My tiny performance test looks like
declare @t datetime set @t = getdate()
select count(*) from containstable(table_name, expression,
'"searchthis*"')
print datediff (ms, @t, getdate())
If "searchthis" matches about 1000 rows, the search will usually
take
about 2 seconds. But when it matches a lot of rows (some terms will
match up to 200.000 rows) then the search takes up to one minute.
With
5.000 matches the search already takes about 15 seconds. It helps a
bit
to restrict the ft search to Top-20000-of-rows but not enough and
I need many results (not to display them but to display how many
results of what type were found).
This is too slow for my application and I am sure the performance
has
degraded for some reason. I am rebuilding the ft index every week
and
reorganizing it every night. CPU and disk queues look relaxed so
there
might be a less apparent bottleneck.
Does someone know where I should start looking for an enhancement,
or
are these very rough performance figures normal for a 4 * 3 GHz
machine?
Thanks for any hint in advance,
Regards
DC
There are many factors that will affect the speed of your queries, so
it's hard to recommend any one thing to look for.

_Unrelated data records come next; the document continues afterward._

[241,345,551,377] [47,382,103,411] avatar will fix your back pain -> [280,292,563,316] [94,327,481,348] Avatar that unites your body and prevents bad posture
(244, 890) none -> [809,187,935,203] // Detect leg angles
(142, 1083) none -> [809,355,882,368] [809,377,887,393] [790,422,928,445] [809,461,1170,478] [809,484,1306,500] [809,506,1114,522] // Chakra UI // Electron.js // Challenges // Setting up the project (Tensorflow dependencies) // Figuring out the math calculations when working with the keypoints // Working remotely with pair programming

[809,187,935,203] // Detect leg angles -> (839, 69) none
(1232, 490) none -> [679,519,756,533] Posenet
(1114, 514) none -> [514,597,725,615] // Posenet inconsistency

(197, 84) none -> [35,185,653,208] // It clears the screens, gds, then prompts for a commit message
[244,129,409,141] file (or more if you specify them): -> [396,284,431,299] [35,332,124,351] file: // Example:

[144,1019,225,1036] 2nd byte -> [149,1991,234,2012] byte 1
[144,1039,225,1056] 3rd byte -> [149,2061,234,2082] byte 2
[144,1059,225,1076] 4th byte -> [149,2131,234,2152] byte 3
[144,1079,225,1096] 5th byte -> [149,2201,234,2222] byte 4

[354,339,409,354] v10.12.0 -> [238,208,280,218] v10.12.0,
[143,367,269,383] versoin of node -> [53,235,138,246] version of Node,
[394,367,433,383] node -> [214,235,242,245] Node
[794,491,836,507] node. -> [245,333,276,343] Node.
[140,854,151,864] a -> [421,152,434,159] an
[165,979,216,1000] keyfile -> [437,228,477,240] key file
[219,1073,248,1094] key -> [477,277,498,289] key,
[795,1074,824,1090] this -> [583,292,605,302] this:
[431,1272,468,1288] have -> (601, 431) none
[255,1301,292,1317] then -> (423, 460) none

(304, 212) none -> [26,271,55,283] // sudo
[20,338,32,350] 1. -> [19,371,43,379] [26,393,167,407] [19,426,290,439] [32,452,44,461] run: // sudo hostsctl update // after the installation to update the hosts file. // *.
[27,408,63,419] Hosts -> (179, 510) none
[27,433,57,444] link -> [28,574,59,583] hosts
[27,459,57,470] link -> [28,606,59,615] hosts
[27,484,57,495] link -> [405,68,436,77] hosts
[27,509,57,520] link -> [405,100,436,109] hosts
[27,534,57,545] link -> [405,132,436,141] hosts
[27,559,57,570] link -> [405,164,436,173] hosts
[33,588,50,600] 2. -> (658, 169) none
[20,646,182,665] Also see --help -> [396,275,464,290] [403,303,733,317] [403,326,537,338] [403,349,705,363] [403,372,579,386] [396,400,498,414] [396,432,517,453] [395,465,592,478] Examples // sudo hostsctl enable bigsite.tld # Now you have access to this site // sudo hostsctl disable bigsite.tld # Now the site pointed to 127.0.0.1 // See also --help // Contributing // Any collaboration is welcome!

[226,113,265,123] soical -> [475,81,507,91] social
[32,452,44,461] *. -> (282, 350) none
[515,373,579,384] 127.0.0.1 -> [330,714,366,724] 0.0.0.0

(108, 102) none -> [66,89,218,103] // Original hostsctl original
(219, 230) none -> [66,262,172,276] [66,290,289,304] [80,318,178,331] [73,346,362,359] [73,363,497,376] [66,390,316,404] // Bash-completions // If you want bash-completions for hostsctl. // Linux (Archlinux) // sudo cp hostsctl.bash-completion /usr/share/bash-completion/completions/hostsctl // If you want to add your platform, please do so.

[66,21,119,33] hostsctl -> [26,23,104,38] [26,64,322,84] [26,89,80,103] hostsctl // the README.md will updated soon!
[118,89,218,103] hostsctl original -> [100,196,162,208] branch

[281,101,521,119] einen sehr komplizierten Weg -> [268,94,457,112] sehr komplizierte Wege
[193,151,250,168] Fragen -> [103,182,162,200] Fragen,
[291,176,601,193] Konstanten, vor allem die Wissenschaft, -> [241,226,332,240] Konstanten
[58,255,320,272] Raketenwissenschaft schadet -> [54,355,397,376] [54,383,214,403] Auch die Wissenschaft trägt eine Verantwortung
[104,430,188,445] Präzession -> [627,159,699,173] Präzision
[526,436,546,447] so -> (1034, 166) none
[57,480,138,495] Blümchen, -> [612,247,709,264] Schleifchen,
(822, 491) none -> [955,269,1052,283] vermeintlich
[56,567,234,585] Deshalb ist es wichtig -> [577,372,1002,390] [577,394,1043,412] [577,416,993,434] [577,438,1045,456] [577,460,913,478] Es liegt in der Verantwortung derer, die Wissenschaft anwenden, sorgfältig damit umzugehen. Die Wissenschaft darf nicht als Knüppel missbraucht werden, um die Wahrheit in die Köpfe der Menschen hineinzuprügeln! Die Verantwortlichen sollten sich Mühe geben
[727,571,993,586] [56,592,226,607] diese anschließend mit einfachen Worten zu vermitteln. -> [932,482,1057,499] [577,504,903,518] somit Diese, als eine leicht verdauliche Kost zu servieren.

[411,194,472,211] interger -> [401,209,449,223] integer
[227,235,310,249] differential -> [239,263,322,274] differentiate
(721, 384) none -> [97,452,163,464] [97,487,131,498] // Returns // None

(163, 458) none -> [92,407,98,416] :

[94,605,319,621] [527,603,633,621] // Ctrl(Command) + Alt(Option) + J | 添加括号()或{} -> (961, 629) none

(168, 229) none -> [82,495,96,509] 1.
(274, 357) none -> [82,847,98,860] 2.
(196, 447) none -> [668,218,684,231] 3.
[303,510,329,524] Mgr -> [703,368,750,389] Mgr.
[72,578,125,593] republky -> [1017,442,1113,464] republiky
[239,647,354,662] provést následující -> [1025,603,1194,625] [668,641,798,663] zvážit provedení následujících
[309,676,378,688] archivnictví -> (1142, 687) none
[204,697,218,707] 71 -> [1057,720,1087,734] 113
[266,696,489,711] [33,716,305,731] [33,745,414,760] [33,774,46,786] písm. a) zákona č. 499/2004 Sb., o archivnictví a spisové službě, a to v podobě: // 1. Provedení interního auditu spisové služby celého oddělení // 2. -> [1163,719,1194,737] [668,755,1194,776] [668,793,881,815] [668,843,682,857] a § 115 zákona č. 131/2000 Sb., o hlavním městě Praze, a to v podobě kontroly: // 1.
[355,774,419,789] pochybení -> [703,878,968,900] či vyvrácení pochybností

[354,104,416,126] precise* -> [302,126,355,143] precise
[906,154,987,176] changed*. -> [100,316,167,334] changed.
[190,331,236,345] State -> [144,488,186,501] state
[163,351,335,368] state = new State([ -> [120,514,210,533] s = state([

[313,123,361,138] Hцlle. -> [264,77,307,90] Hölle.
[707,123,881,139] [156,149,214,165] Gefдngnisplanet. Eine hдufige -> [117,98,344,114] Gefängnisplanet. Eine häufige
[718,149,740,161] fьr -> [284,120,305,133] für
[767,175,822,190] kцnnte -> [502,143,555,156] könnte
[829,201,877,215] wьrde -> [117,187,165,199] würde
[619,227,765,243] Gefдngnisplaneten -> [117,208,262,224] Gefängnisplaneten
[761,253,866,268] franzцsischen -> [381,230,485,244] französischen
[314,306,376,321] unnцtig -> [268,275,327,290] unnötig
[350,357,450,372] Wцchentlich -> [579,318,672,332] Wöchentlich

I've got a 2 * 3 Ghz server here that I run my websites on, with a
product database of around 750000 items. For searches with small
numbers of results (less than 5000 for instance), it runs pretty
quickly and there is little difference between using a wildcard and
not. Trying to find a word that will give me around 20000 results
without a wildcard, and maybe double that with one, is going to take
me a while to nail down so I can't really run any sort of comparison
here myself, but I can tell you that if I search for "the" it takes
28 seconds to return just over 300,000 results, and with "the*" it
takes only 13 secs to bring back just over 320,000 results. However,
this was after some intial runs so that data is cached - with
uncached data it takes 4 or 5 times as long. Of course, searching for
"the" followed by "the*" is not a great test, as some of the data
from the first search will remain cached for the second one to use,
but with repeated runs of just "the" I seem to get no improvement
beyond 25 seconds or so, yet "the*" drops from 13 secs to 6 secs with
repeats.

You'll have to do some extensive testing to work out how to improve
the result speed, but the obvious one is to limit the number of
results as far as possible, and to try to only allow searching for
words that will return few results.

Given the results I've found in my own database I'm going to run some
tests for actual searches customers have entered and investigate
whether wildcarding them will in general reduce the search times
(obviously at the expensive of less exact matches being returned),
however our average search response time is under a second for
customer entered searches anyway so it may just be a waste of time
for me (it's rare that a customer will enter a single common word
like "the" or "of" to search for, they tend to enter a few words that
return few matches).

Dan- Zitierten Text ausblenden -

- Zitierten Text anzeigen -

Thank you for sharing all this info, Dan!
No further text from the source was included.